Gut-brain signaling of water absorption inhibits vasopressin in rats

A. J. Baertschi and R. A. Pence
Department of Molecular Physiology and Biological Physics, University of Virginia School of Medicine, Charlottesville 22908.

The mechanism for inhibition of vasopressin (AVP) by gastric water infusion was examined in 24- or 48-h dehydrated conscious rats (n = 136 rats, 255 experiments; mean AVP baseline = 6.3 pg/ml). Gastric water infusions of 1 (n = 8), 2.5 (n = 19), and 4 ml (n = 10) caused a volume-dependent inhibition of plasma AVP by -0.31, -1.77*, and -3.02* pg/ml, with decreases of systemic osmolality of -1.06, -1.52, and -4.26* mosmol/kgH2O (* = significant vs. isotonic, Duncan's test).

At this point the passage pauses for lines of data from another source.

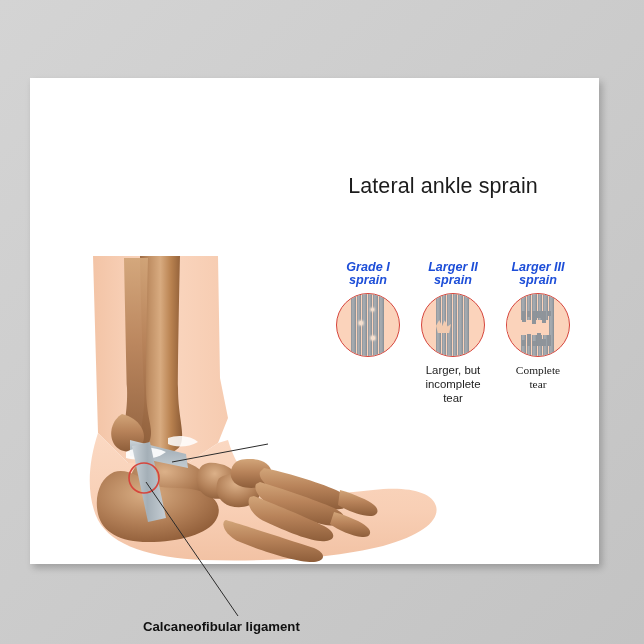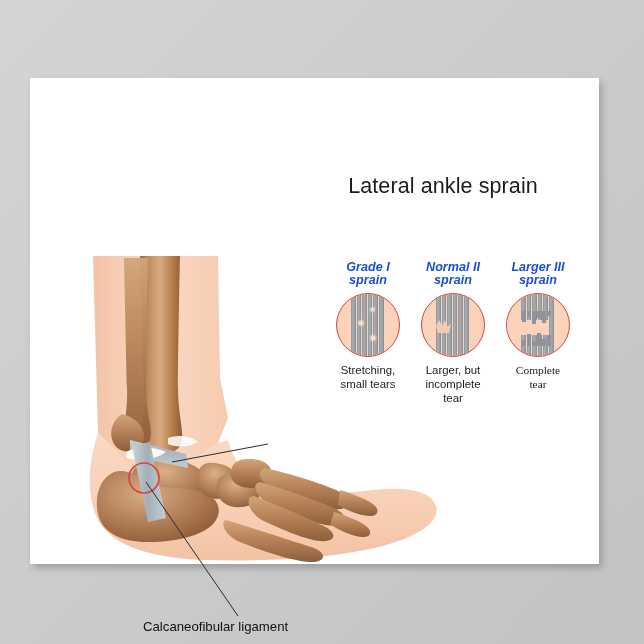"Normal II" div { text: Normal -> Larger }
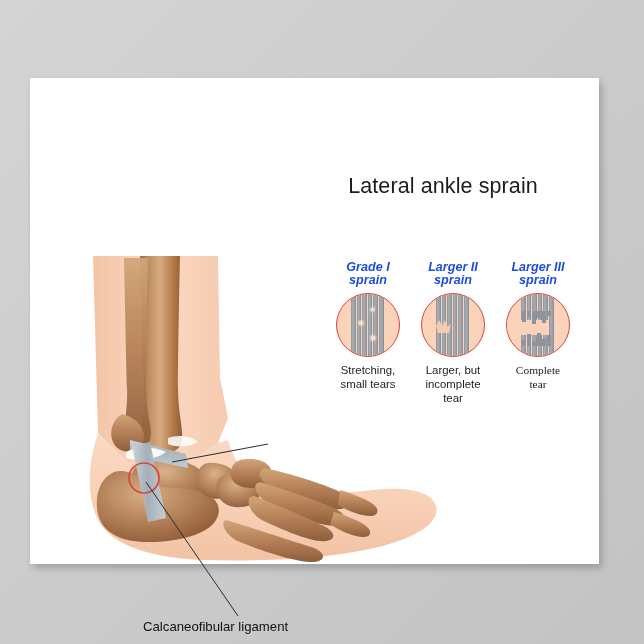"Stretching," div.cap { html: <div>Stretching, small tears</div> -> none }
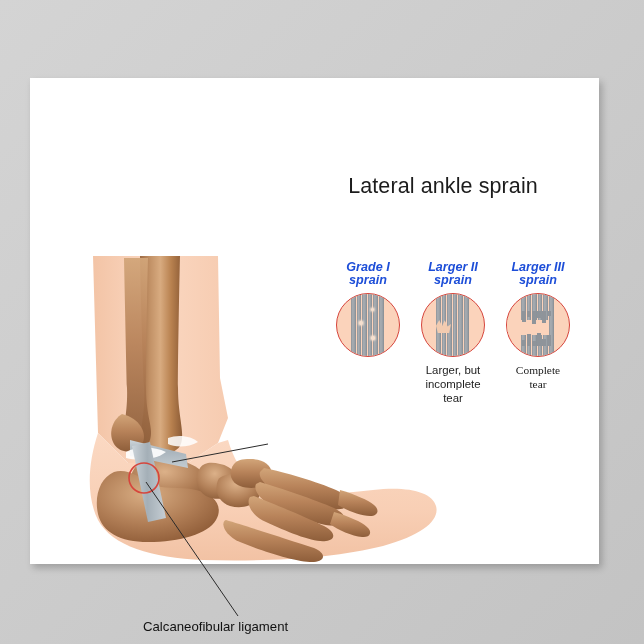"Calcaneofibular ligament" #lbl-cfl { font-weight: none -> bold }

Gastric isotonic infusions (1-4 ml) had no effect or slightly increased AVP. Systemic infusions of 1.25 (n = 6), 2.1 (n = 10), and 6.3 ml (n = 8) inhibited AVP by -0.48, -1.07, and -2.51 pg/ml, with decreases in systemic osmolality of -1.61, -2.77*, and -7.21* mosmol/kgH2O. Systemic isotonic infusions (2.1 and 6.3 ml) slightly inhibited AVP by -0.71 and -0.85 pg/ml. Individual changes in AVP by gastric infusion of 2.5 ml of water did not correlate with changes in systemic osmolality, mean arterial pressure, or heart rate but highly correlated with preinfusion AVP (r = 0.74, P < 0.0001, n = 28). Pretreatment with systemic atropine methyl bromate (0.7 mg/rat), which abolishes the AVP secretion to gastric hypertonic saline, did not affect the AVP response to gastric water infusion (n = 9). Combination of 2.5 ml of gastric water and systemic hypertonic saline prevented the decrease in systemic osmolality and still significantly inhibited plasma AVP. Maximal inhibition of AVP by gastric water was reduced by 62.6% after lesion of the common hepatic vagal branch (n = 5) relative to shams with identical abdominal surgery (n = 6) and by 62.7 and 72.5% after right (n = 11) and left (n = 8) cervical vagotomy relative to 12 shams (P < 0.05). The results show that 1) gastric water absorption is signaled mainly by splanchnic osmosensors, 2) water signaling is atropine insensitive, and 3) the major water-signaling pathway projects through the common hepatic vagal branch and cervical vagal nerves.